We all have our reasons for writing, but a surprisingly large number of us have probably never articulated them to ourselves. Being a writer is different. We may have always felt an affinity for words and reading, but a fair number of us sort of stumbled into writing as an occupation. You certainly don’t have to know why you write, but knowing why you want to do this can make it easier to find work, to choose a specialty for your work, to find inspiration. Today I’m going to share few great reasons to write.
Enjoyment. This is obvious. Some people write simply because they enjoy it. They like putting words on paper, creating stories, or informing people. Enjoyment can keep you motivated even if your writing doesn’t generate an income.
To influence people or change the world. Many writers hope to change government policies, raise awareness about issues, or to influence people to consider their point of view on a subject. The ability to change people’s minds about issues and to bring lesser-known issues to people’s attention is a powerful motivator.
Because you love a topic. If you have a passion for a certain topic, writing about it can be a great way to pursue and share that passion. Writing gives you a chance to learn about the topic, to interview people who are experts, and to bring awareness to the topic you love.
To heal. Some people write to heal themselves or others. Maybe you’re dealing with grief and you want to sort out your own feelings or help others to deal with their own. Perhaps you want to bring hope to people with chronic illnesses or conditions, or you have an inspirational story to share that will help others heal their hurts and illnesses.
Legacy.
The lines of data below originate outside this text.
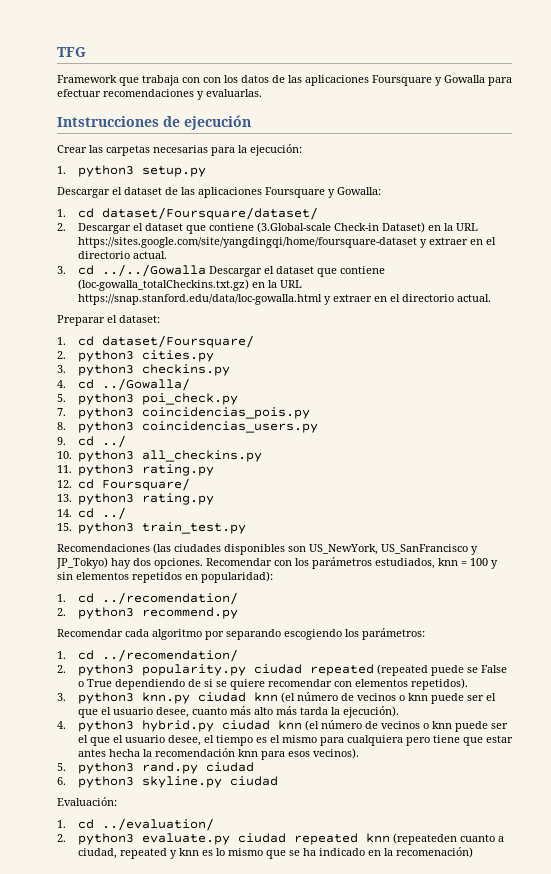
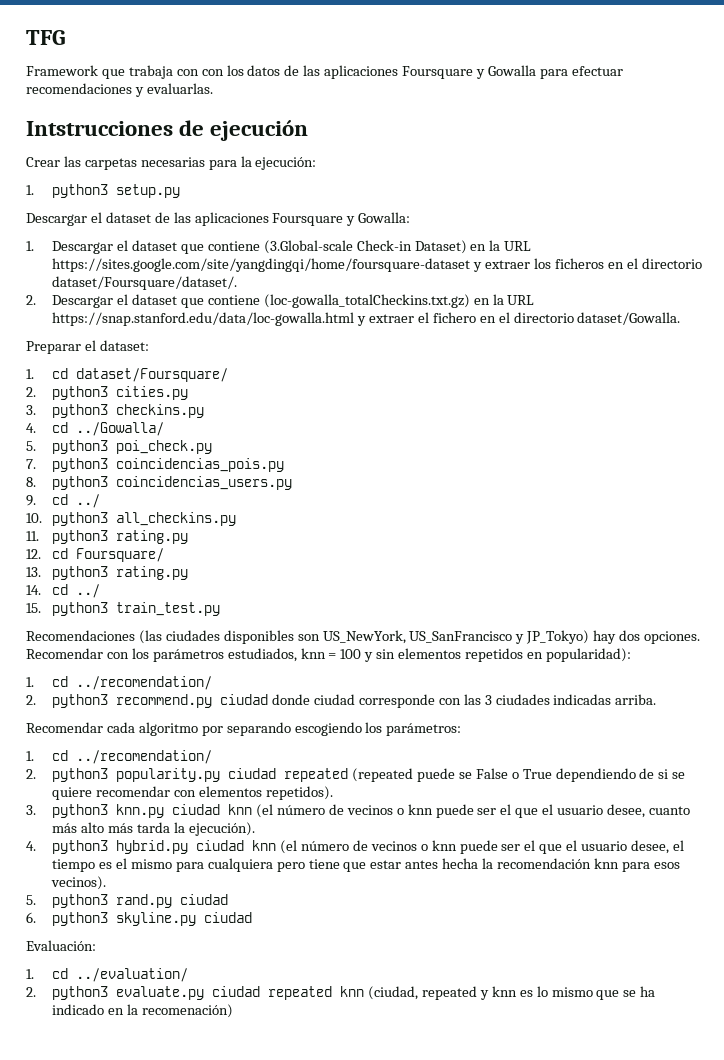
- 1. cd dataset/Foursquare/dataset/
- 2. Descargar el dataset que contiene (3.Global-scale Check-in Dataset) en la URL https://sites.google.com/site/yangdingqi/home/foursquare-dataset y extraer en el directorio actual.
- 3. cd ../../Gowalla Descargar el dataset que contiene (loc-gowalla_totalCheckins.txt.gz) en la URL https://snap.stanford.edu/data/loc-gowalla.html y extraer en el directorio actual.
+ 1. Descargar el dataset que contiene (3.Global-scale Check-in Dataset) en la URL https://sites.google.com/site/yangdingqi/home/foursquare-dataset y extraer los ficheros en el directorio dataset/Foursquare/dataset/.
+ 2. Descargar el dataset que contiene (loc-gowalla_totalCheckins.txt.gz) en la URL https://snap.stanford.edu/data/loc-gowalla.html y extraer el fichero en el directorio dataset/Gowalla.
- 2. python3 recommend.py
+ 2. python3 recommend.py ciudad donde ciudad corresponde con las 3 ciudades indicadas arriba.
- 2. python3 evaluate.py ciudad repeated knn (repeateden cuanto a ciudad, repeated y knn es lo mismo que se ha indicado en la recomenación)
+ 2. python3 evaluate.py ciudad repeated knn (ciudad, repeated y knn es lo mismo que se ha indicado en la recomenación)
Many writers want to create something that will live on after they are dead. Very few things are as enduring as a book on a shelf or a scrapbook full of magazine articles.
You’re good at it. Many people do things that they are good at, even if they don’t love it. Writing is a skill and if you’re competent there’s nothing wrong with monetizing that skill, even if it’s not your passion.
To use your creativity. It’s fun to sit at the blank screen or page and fill it. When the day is through, you’ve gotten the satisfaction of having made something. You’ve created something from nothing. You’ve used your creativity to fill that page.
Recognition and respect. Being a writer conveys a certain amount of respect, particularly if you’re published. Having a publisher agree to put out your book is a form of validation and forevermore you can tell people that you are a published author.
To boost your visibility/credibility in your chosen field. Publishing boosts your visibility and credibility in your field. This applies to almost every field. Writing about your field in magazines, books, and on the web makes you an expert.
It can lead to interesting opportunities. Writers, more than any other occupation I know, have some of the most interesting opportunities drop into their laps. For example, Travel writers get asked to visit new and exciting destinations. Technical writers are sometimes asked to play un-released games or test software. Reviewers get great books to read. Writers who are experts in their field get asked to appear at conferences and conventions and maybe give a speech. Isn’t this amazing?
To educate. Many writers hope to educate others. Non-fiction is a great way to teach others how to do things, but fiction can also teach, albeit in a more subtle way.
Therefore according to me these are some of the reasons to write and publish your own book. But of course there are plenty of other reasons for writing. Talking about reasons, there good reasons and as well as bad ones. So, you should think properly before you get into writing. According to me your prime reason for writing should be spreading your learnings and knowledge. Remember one thing, knowledge grows more when we share it. We should write because we see things in a way many others don’t, and we know would benefit them.